Nachdem ich jetzt ein paar Serien geschossen habe, hier ein paar Erfahrungen für Leute, die die Spielerei auch mal ausprobieren wollen.

Belichtungszeiten:
Manuelle Einstellung an der Kamera ist Pflicht. Die Belichtungsautomatik erzeugt "nur" richtig belichtete Bilder, für die HDR-Serien braucht man aber das Gegenteil.
Wenn die Kamera es nicht hergibt, komplett manuell einzustellen, sollte man nach einer Über-/Unterbelichtungsfunktion kucken, die Kameras auch oft bereithalten.
Analoge Kameras sind natürlich (immer noch) am besten geeignet, aber der hohe Materialverbrauch und die Unmöglichkeit, die Bilder nach der Aufnahme direkt zu sichten, machen mir diese Alternative doch eher unsympathisch. (Auf der Hohenzollernbrücke ratterte mir bei jedem zweiten Bild ein Zug durchs Motiv, hätte ich da überall noch Abzüge von bezahlen müssen, wäre mir ganz schnell die Lust vergangen.)

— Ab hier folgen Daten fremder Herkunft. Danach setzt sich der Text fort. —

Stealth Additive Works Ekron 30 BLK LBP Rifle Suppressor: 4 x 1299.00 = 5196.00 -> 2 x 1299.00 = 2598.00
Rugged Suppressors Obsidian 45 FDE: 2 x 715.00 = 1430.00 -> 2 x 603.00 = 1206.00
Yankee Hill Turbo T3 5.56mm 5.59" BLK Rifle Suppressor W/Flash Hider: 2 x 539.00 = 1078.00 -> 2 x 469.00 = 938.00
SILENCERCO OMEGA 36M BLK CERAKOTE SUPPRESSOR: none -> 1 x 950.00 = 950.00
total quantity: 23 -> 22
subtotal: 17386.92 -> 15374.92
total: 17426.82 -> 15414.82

Bei meiner Kamera (SONY DSC-W15) kann ich auf "manuell" stellen und bekomme dann unten rechts angezeigt, um wieviel Blenden die Belichtung vom optimalen Wert abweicht (Bereich -2 bis +2). Zusätzlich gibt es bei der automatischen Belichtung die Möglichkeit, die Belichtung im selben Bereich (-2 bis +2) zu verändern - mit dieser Kamera sind also beide Wege möglich, ich nehme meist den manuellen, weil man da die Belichtungszeit noch über das angezeigte Limit hinaus verändern kann.

Bilderserien:
Ich mache pro Motiv meist 5-8 Bilder, je nachdem, wie das Ergebnis der ersten paar Bilder ausfällt. Eine normale Belichtungsserie sieht so aus:
-2 Blenden (unterbelichtet)
-1 Blende
korrekte Belichtung
+1 Blende
+2 Blenden (überbelichtet)

Oft mache ich noch weitere Bilder, indem ich die Belichtungszeit über das (bei meiner Kamera) angezeigte Limit von -2 bis +2 Blenden verändere.
Damit man immer denselben Ausschnitt erhält und bei den extremen Belichtungszeiten (bei den Bildern am Rhein teilweise bis zu 30 Sekunden), ist natürlich ein Stativ vonnöten.

Meiner Erfahrung nach ist es besser, wenn man mehr Bilder hat. Ich hab mal einen Test gemacht und ein "Endbild" nur aus dem hellsten, dem mittleren und dem dunkelsten Bild einer Serie gemacht, das Ergebnis fand ich nicht so prickelnd, da die extremen Bilder das Endprodukt zu stark beeinflussen und - besonders bei sehr hellen Punkten - sehr harte Ränder entstehen.